- IATA: none; ICAO: SBJC;

Summary
- Airport type: Defunct
- Operator: Infraero (1980–2021)
- Serves: Belém
- Closed: 31 December 2021; 4 years ago
- Time zone: Time in Brazil (UTC−03:00)
- Elevation AMSL: 16 m / 52 ft
- Coordinates: 01°24′54″S 048°27′32″W﻿ / ﻿1.41500°S 48.45889°W

Map
- SBJC Location in Brazil SBJC SBJC (Brazil)

Runways
| Direction | Length |  | Surface |
| m | ft |
| 16/34 | 1,106 | 3,629 | Asphalt (closed) |

Statistics (2021)
- Passengers: 10,847 ▲48%
- Aircraft Operations: 6,202 ▼52%
- Metric tonnes of cargo: 7 ▼56%
- Statistics: Infraero Source: ANAC

= Protásio de Oliveira Airport =

Brigadeiro Protásio de Oliveira Airport , formerly called Júlio César Airport, was an airport, operated by Infraero, located 18 km from downtown, serving Belém, Brazil. Since 14 April 2010, it was named after Protásio Lopes de Oliveira (1923–2003) former president of Infraero and commander of the 1st Regional Air Force (I COMAR).

==History==
The airport was opened in 1936 as a military airfield. In 1937 the Flying School of Pará also established itself on the premises.
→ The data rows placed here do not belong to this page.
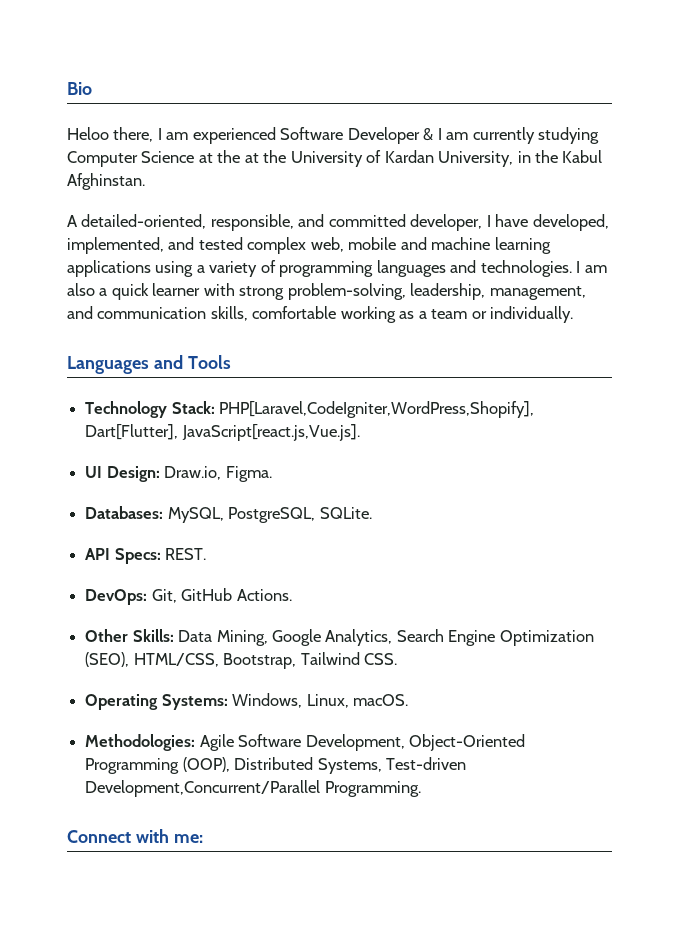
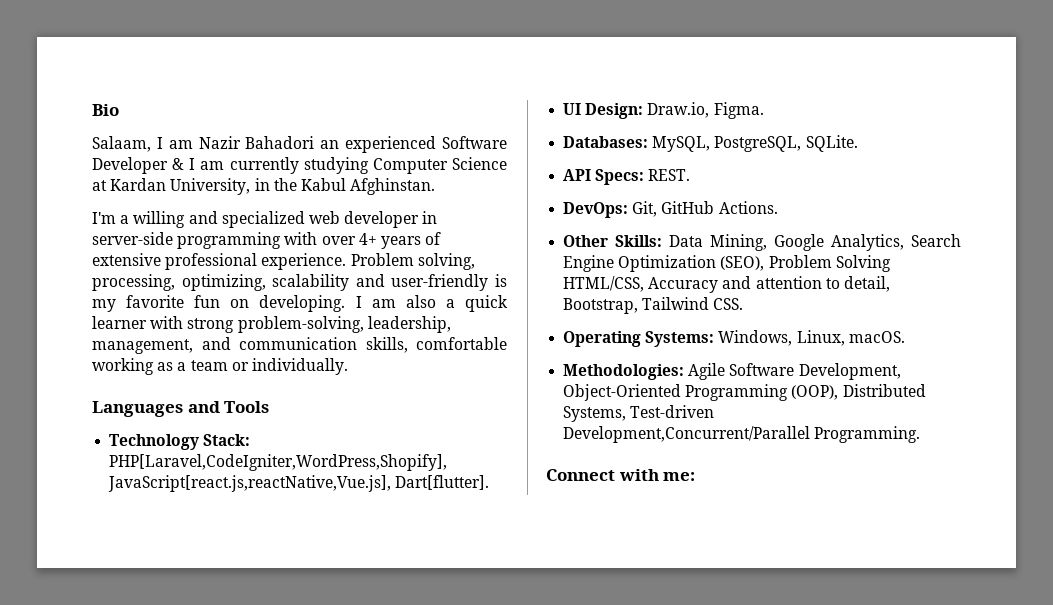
- Heloo there, I am experienced Software Developer & I am currently studying Computer Science at the at the University of Kardan University, in the Kabul Afghinstan.
+ Salaam, I am Nazir Bahadori an experienced Software Developer & I am currently studying Computer Science at Kardan University, in the Kabul Afghinstan.
- A detailed-oriented, responsible, and committed developer, I have developed, implemented, and tested complex web, mobile and machine learning applications using a variety of programming languages and technologies.
+ I'm a willing and specialized web developer in server-side programming with over 4+ years of extensive professional experience. Problem solving, processing, optimizing, scalability and user-friendly is my favorite fun on developing.
- Technology Stack: PHP[Laravel,CodeIgniter,WordPress,Shopify], Dart[Flutter], JavaScript[react.js,Vue.js].
+ Technology Stack: PHP[Laravel,CodeIgniter,WordPress,Shopify], JavaScript[react.js,reactNative,Vue.js], Dart[flutter].
- Other Skills: Data Mining, Google Analytics, Search Engine Optimization (SEO), HTML/CSS, Bootstrap, Tailwind CSS.
+ Other Skills: Data Mining, Google Analytics, Search Engine Optimization (SEO), Problem Solving HTML/CSS, Accuracy and attention to detail, Bootstrap, Tailwind CSS.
The airport remained dedicated to military and instruction operations until 1976, when it was converted for public use with the name of Júlio César Airport, after the neighborhood where it is located.

In 1980 administration was transferred to Infraero and it was dedicated to general aviation.

On 4 March 2021 plans to close the airport were announced. The site was converted into a park and its general aviation operations were transferred to Val-de-Cans International Airport. The airport was closed on 31 December 2021. At the time of its closure no scheduled flights operated at this airport.

It served to host the 2025 United Nations Climate Change Conference.